**Problem to work on**. Where does the word "letter" show up in the records? Copy every line that holds it.

**Web page edit records**.
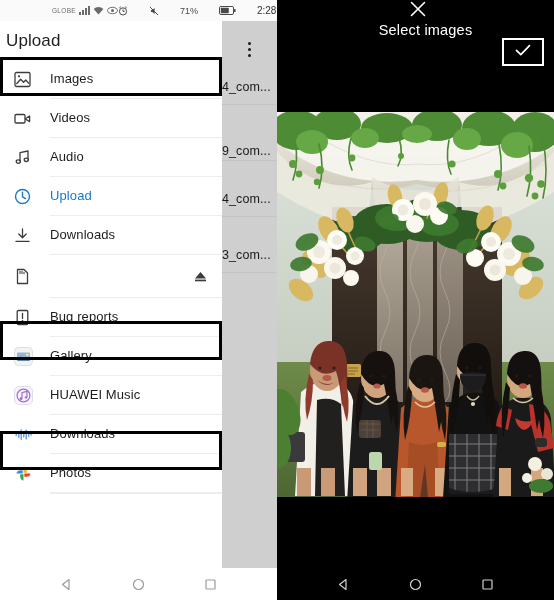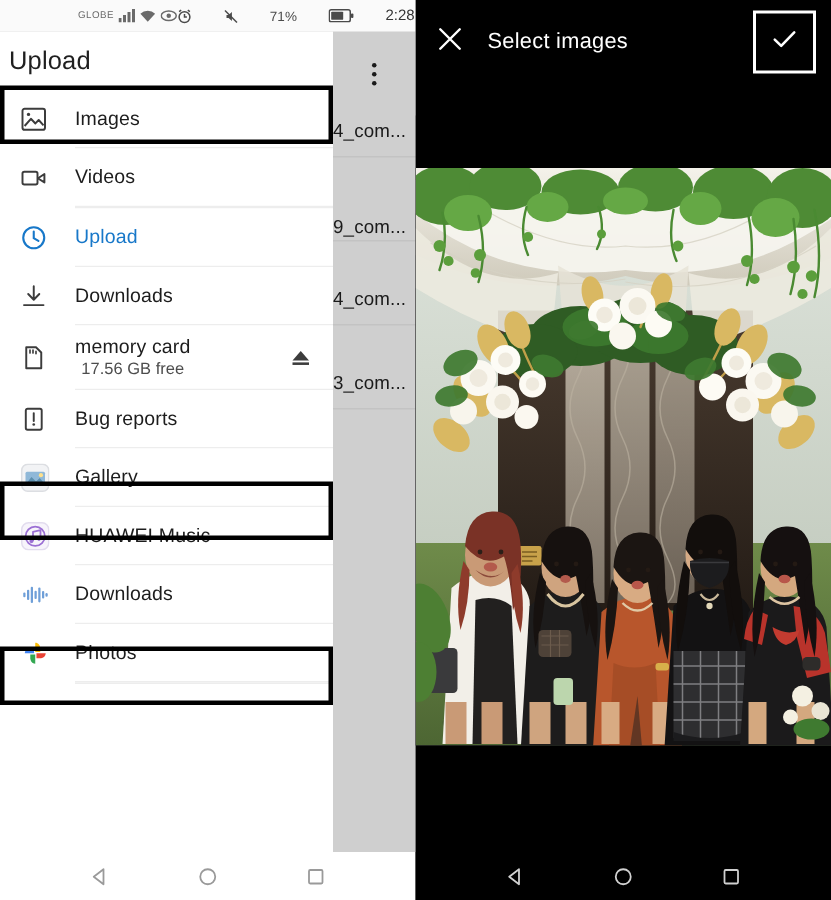--- a/index.html
+++ b/index.html
@@ -58,21 +58,21 @@
     width: 222px; height: 547px;
     background: #ffffff;
     z-index: 20;
   }
   .drawer-title {
     height: 39px; display: flex; align-items: center;
     padding-left: 6px;
     font-size: 17px; color: #1f1f1f; font-weight: 500;
     letter-spacing: .1px;
   }
-  .menu { position: relative; text-align: center; }
+  .menu { position: relative; }
   .menu-item {
     position: relative;
     height: 38px;
     display: flex; align-items: center;
     padding-left: 14px;
     background: #fff;
   }
   .menu-item.tall { height: 42px; }
   .mi-icon {
     width: 26px; min-width: 26px; height: 22px;
@@ -116,20 +116,21 @@
     position: relative;
     width: 277px; height: 600px;
     background: #000000;
     overflow: hidden;
   }
   .r-appbar {
     position: relative; height: 56px;
     display: flex; align-items: center;
     padding: 0 10px 0 14px;
     color: #fff;
+    flex-direction: column;
   }
   .r-title {
     font-size: 14.5px; color: #ffffff; font-weight: 500; margin-left: 16px;
     letter-spacing: .2px;
   }
   .confirm-box {
     margin-left: auto;
     width: 42px; height: 42px;
     border: 2px solid #ffffff;
     display: flex; align-items: center; justify-content: center;
@@ -250,20 +251,30 @@
           <span class="mi-icon">
             <svg width="17" height="17" viewBox="0 0 17 17">
                 <rect x="1" y="4.5" width="10" height="8.5" rx="1.2" fill="none" stroke="#3c3c3c" stroke-width="1.3"></rect>
                 <path d="M11.4 8.8 L15.6 6 V11.6 L11.4 9 Z" fill="none" stroke="#3c3c3c" stroke-width="1.3" stroke-linejoin="round"></path>
               </svg>
           </span>
           <span class="mi-label">Videos</span>
         </div>
         <div class="divider"></div>
 
+        <div class="menu-item">
+          <span class="mi-icon">
+            <svg width="17" height="17" viewBox="0 0 17 17">
+                <path d="M6 12.4 V3.6 L14 2 V10.6" fill="none" stroke="#3c3c3c" stroke-width="1.3" stroke-linejoin="round"></path>
+                <ellipse cx="4.3" cy="12.6" rx="2.1" ry="1.7" fill="none" stroke="#3c3c3c" stroke-width="1.3"></ellipse>
+                <ellipse cx="12.3" cy="10.8" rx="2.1" ry="1.7" fill="none" stroke="#3c3c3c" stroke-width="1.3"></ellipse>
+              </svg>
+          </span>
+          <span class="mi-label">Audio</span>
+        </div>
         <div class="divider"></div>
 
         <div class="menu-item mi-active">
           <span class="mi-icon">
             <svg width="17" height="17" viewBox="0 0 17 17">
                 <circle cx="8.5" cy="8.5" r="7" fill="none" stroke="#1878c9" stroke-width="1.4"></circle>
                 <path d="M8.5 4.3 V8.8 L11.6 10.6" fill="none" stroke="#1878c9" stroke-width="1.4" stroke-linecap="round"></path>
               </svg>
           </span>
           <span class="mi-label">Upload</span>
@@ -279,24 +290,20 @@
           <span class="mi-label">Downloads</span>
         </div>
         <div class="divider"></div>
 
         <div class="menu-item tall">
           <span class="mi-icon">
             <svg width="17" height="17" viewBox="0 0 17 17">
                 <path d="M3.5 1.5 H10 L13.5 5 V15.5 H3.5 Z" fill="none" stroke="#3c3c3c" stroke-width="1.3" stroke-linejoin="round"></path>
                 <path d="M6 3.3 V5.4 M8 3.3 V5.4 M10 4.2 V5.8" stroke="#3c3c3c" stroke-width="1.1" stroke-linecap="round"></path>
               </svg>
-          </span>
-          <span class="mi-textwrap">
-            <span class="mi-label">memory card</span>
-            <span class="mi-sub">17.56 GB free</span>
           </span>
           <span class="mi-trail">
             <svg width="15" height="15" viewBox="0 0 15 15">
                 <path d="M7.5 3 L13 9.4 H2 Z" fill="#3c3c3c"></path>
                 <rect x="2" y="10.6" width="11" height="1.7" fill="#3c3c3c"></rect>
               </svg>
           </span>
         </div>
         <div class="divider"></div>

**Output of the exercise**.
     letter-spacing: .1px;
     letter-spacing: .2px;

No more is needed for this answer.